* Change listing data *

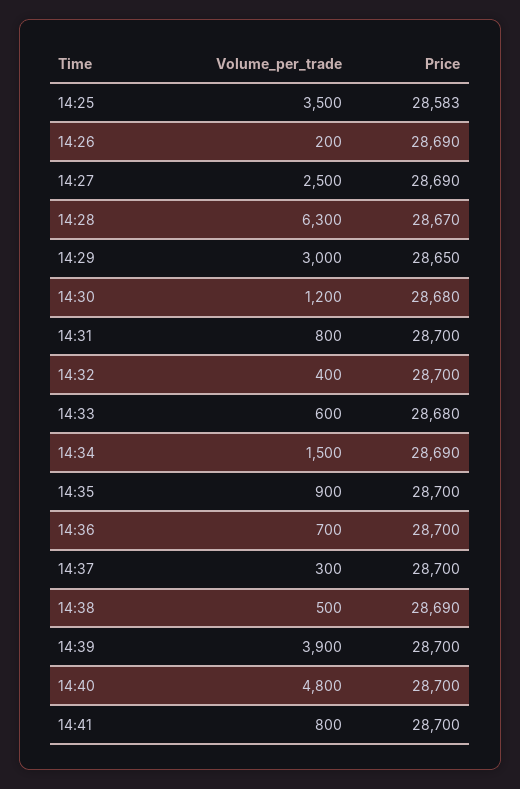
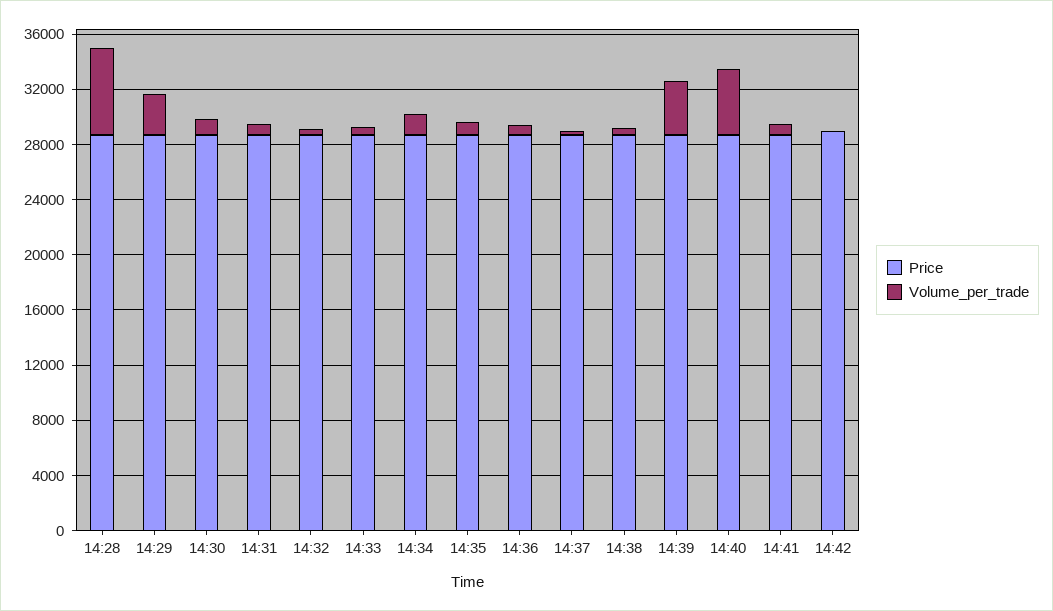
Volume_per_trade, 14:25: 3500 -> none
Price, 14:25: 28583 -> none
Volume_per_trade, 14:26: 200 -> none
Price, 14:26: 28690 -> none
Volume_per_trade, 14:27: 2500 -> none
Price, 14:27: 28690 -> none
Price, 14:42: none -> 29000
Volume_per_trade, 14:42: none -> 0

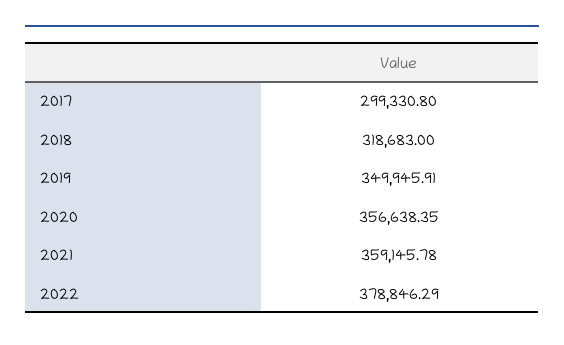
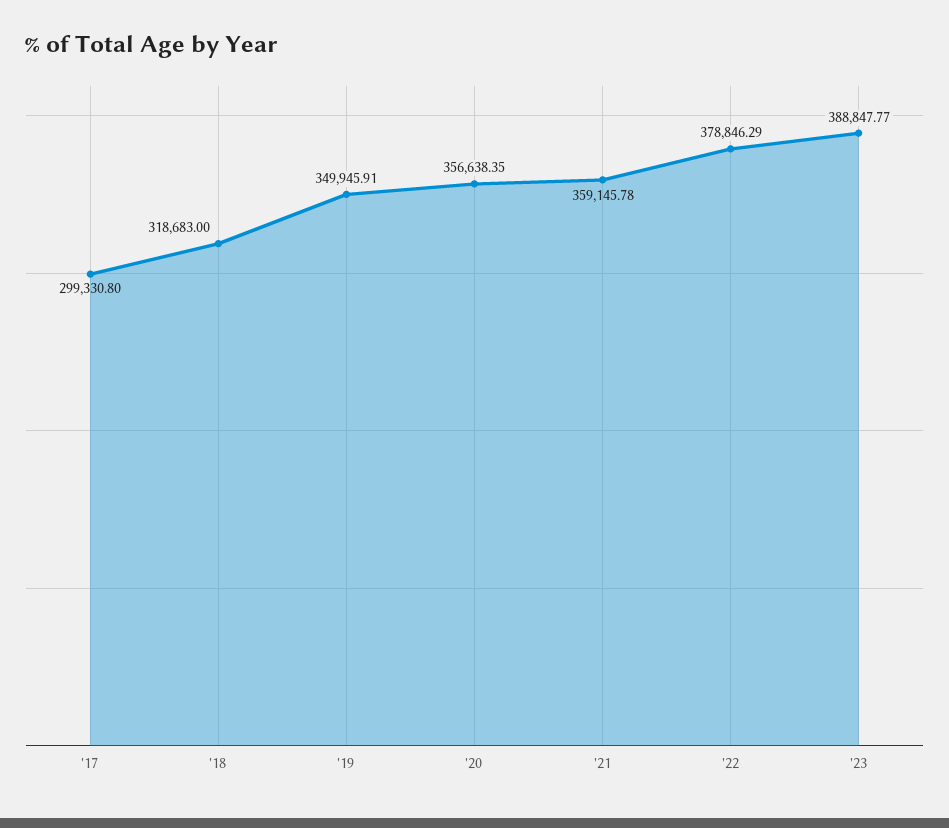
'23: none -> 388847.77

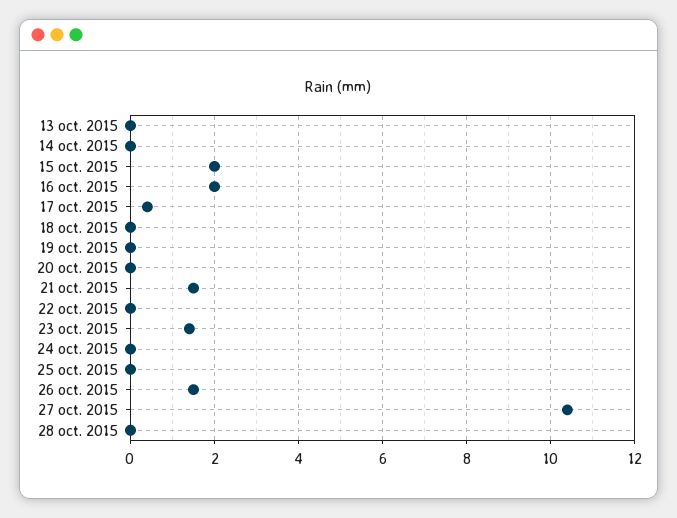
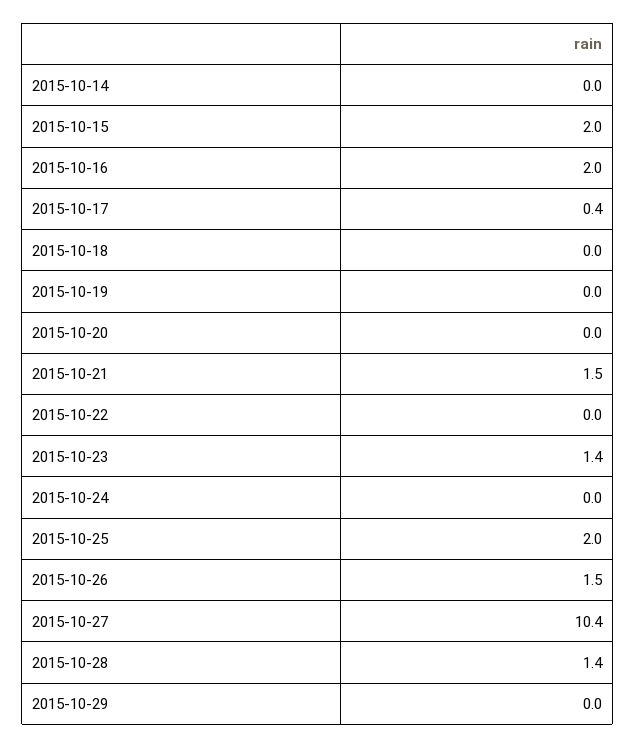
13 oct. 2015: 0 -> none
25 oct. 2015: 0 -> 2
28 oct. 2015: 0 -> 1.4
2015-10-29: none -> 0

* What needs to be done *
Copy the line containing "13 oct. 2015: 0 -> none" and every line after it, through the last line of the records. Include nothing else.

* Exercise result *
13 oct. 2015: 0 -> none
25 oct. 2015: 0 -> 2
28 oct. 2015: 0 -> 1.4
2015-10-29: none -> 0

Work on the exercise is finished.